# PROBLEM TO SOLVE
Once you have read the records below, report how many lines contain the word "printeris", and give nothing besides that number.

GIVEN INFORMATION Start Marker

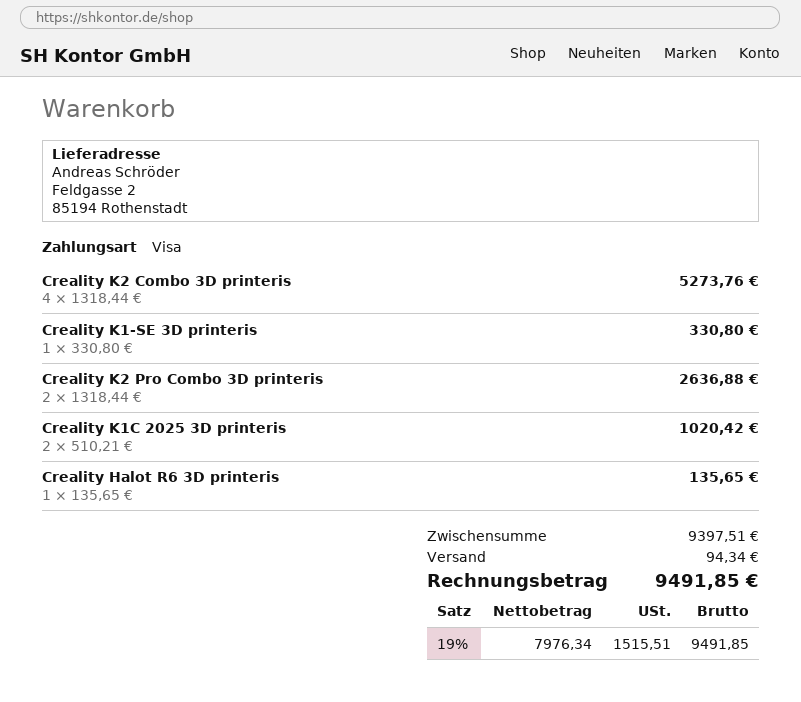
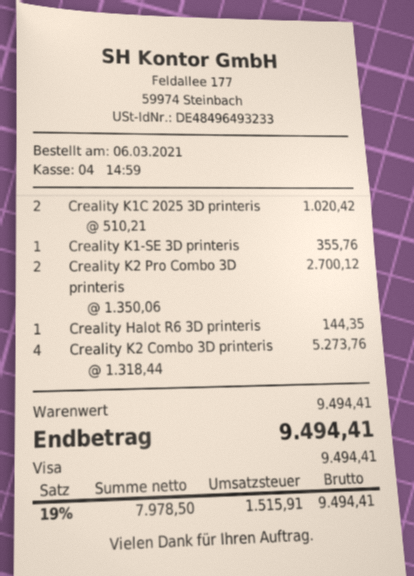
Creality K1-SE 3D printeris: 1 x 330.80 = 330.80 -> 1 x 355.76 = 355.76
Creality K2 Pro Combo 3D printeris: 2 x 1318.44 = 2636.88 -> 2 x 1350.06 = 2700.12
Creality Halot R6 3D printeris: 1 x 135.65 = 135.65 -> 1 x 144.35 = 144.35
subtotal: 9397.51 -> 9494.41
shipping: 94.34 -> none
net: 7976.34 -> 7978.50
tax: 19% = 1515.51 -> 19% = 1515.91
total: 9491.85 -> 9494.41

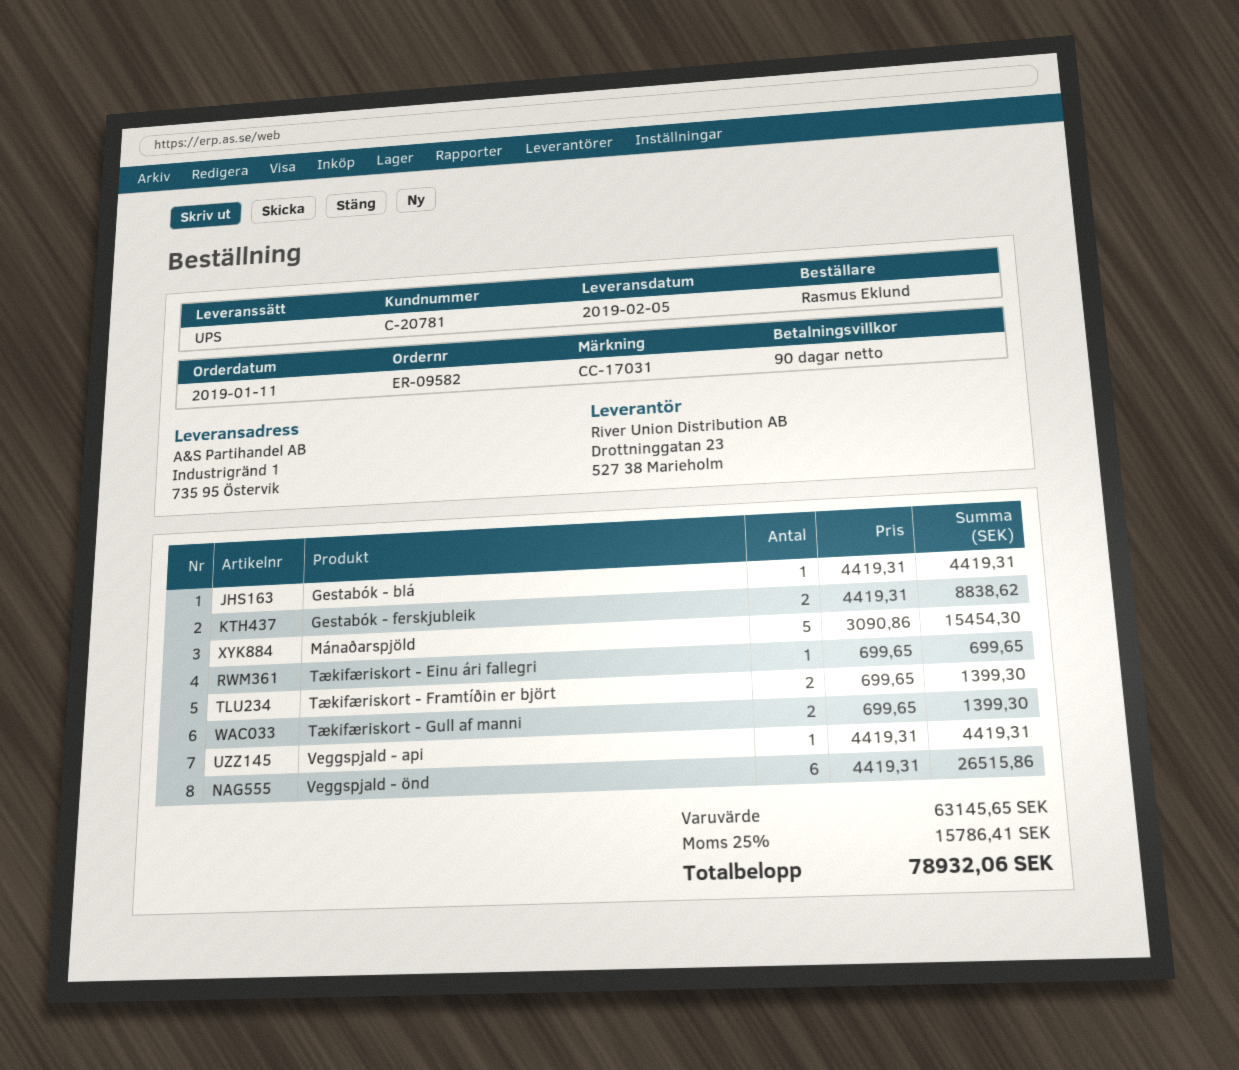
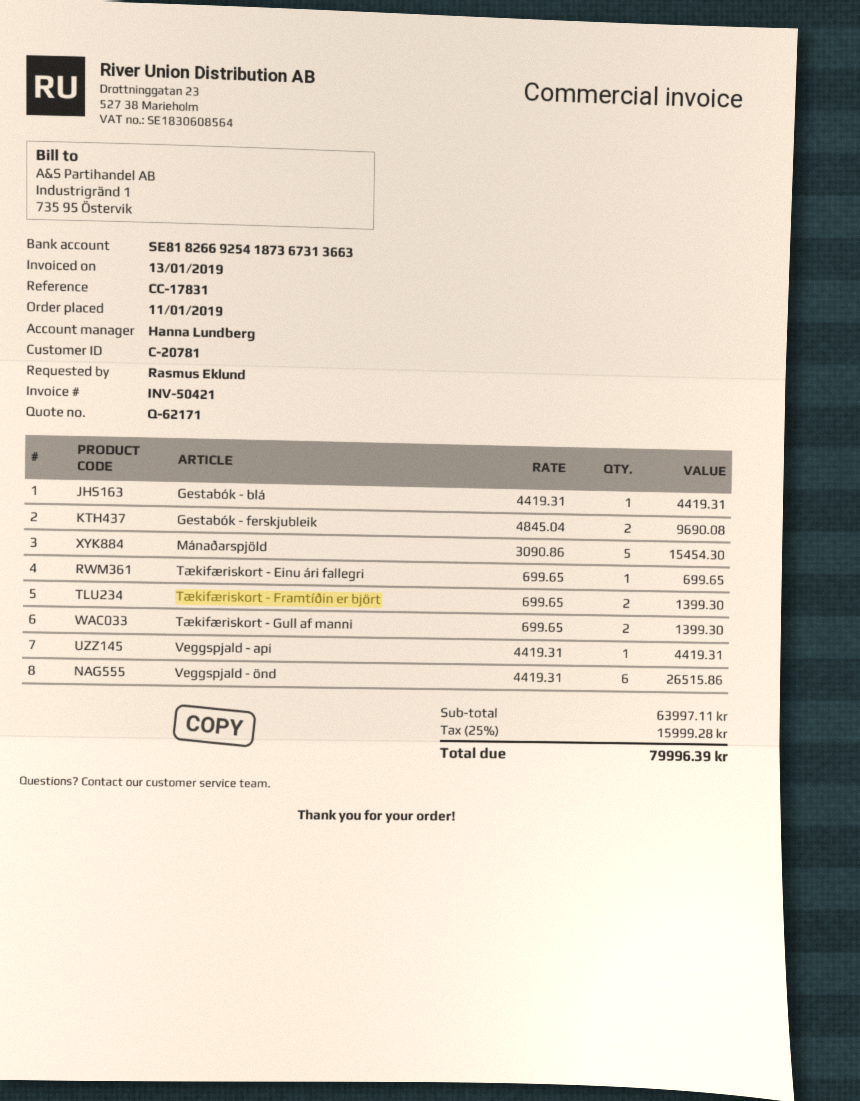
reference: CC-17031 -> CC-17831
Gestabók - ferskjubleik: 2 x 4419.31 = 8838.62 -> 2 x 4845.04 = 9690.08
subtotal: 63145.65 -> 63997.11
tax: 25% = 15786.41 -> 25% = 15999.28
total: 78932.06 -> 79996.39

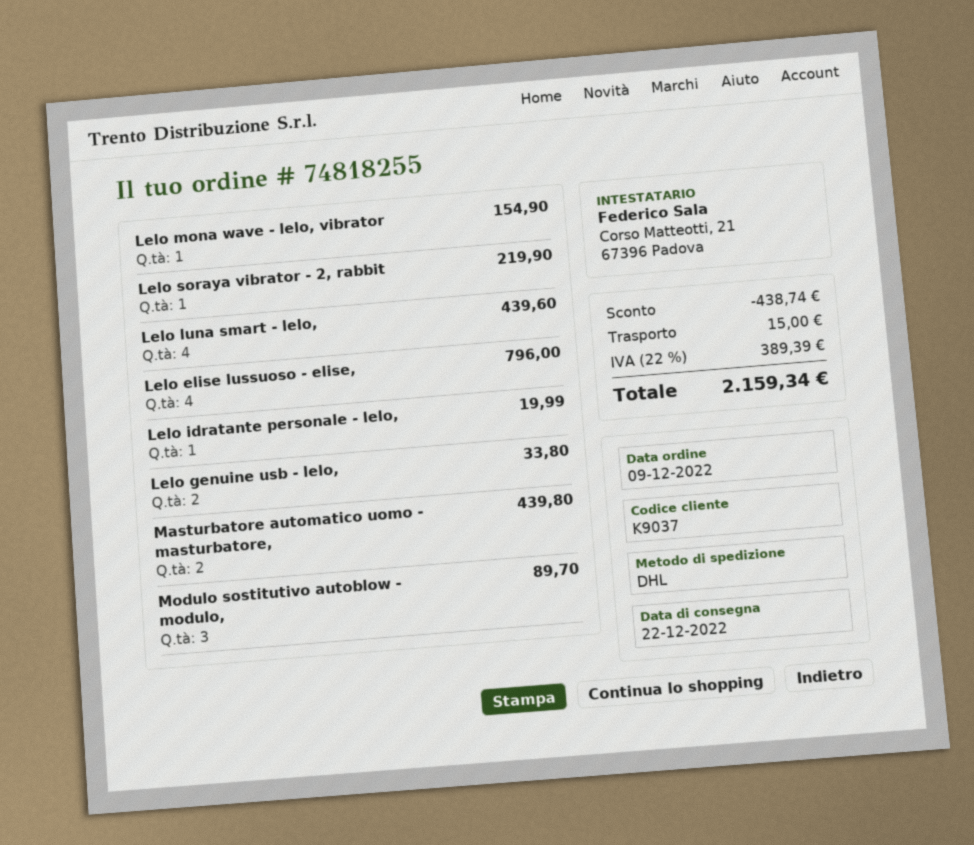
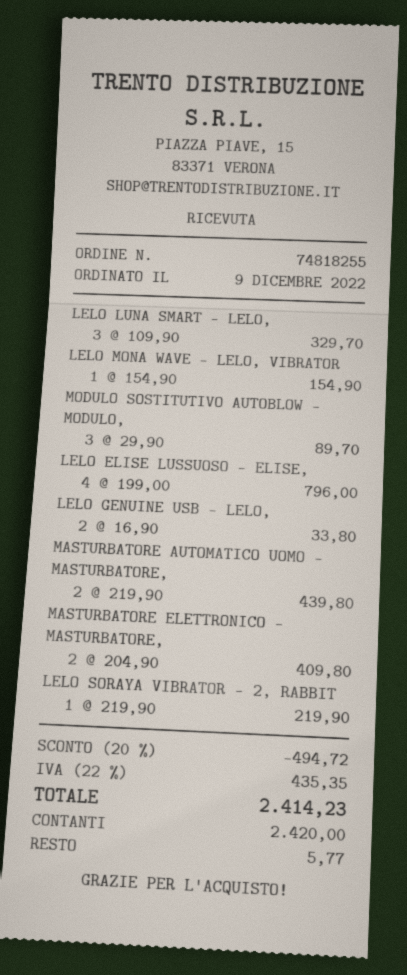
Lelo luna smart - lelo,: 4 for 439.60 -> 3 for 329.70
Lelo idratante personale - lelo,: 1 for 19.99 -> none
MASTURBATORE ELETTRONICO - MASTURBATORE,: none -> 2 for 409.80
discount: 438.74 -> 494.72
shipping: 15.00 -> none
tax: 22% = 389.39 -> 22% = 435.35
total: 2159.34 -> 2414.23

GIVEN INFORMATION End Marker

# RESPONSE AREA
3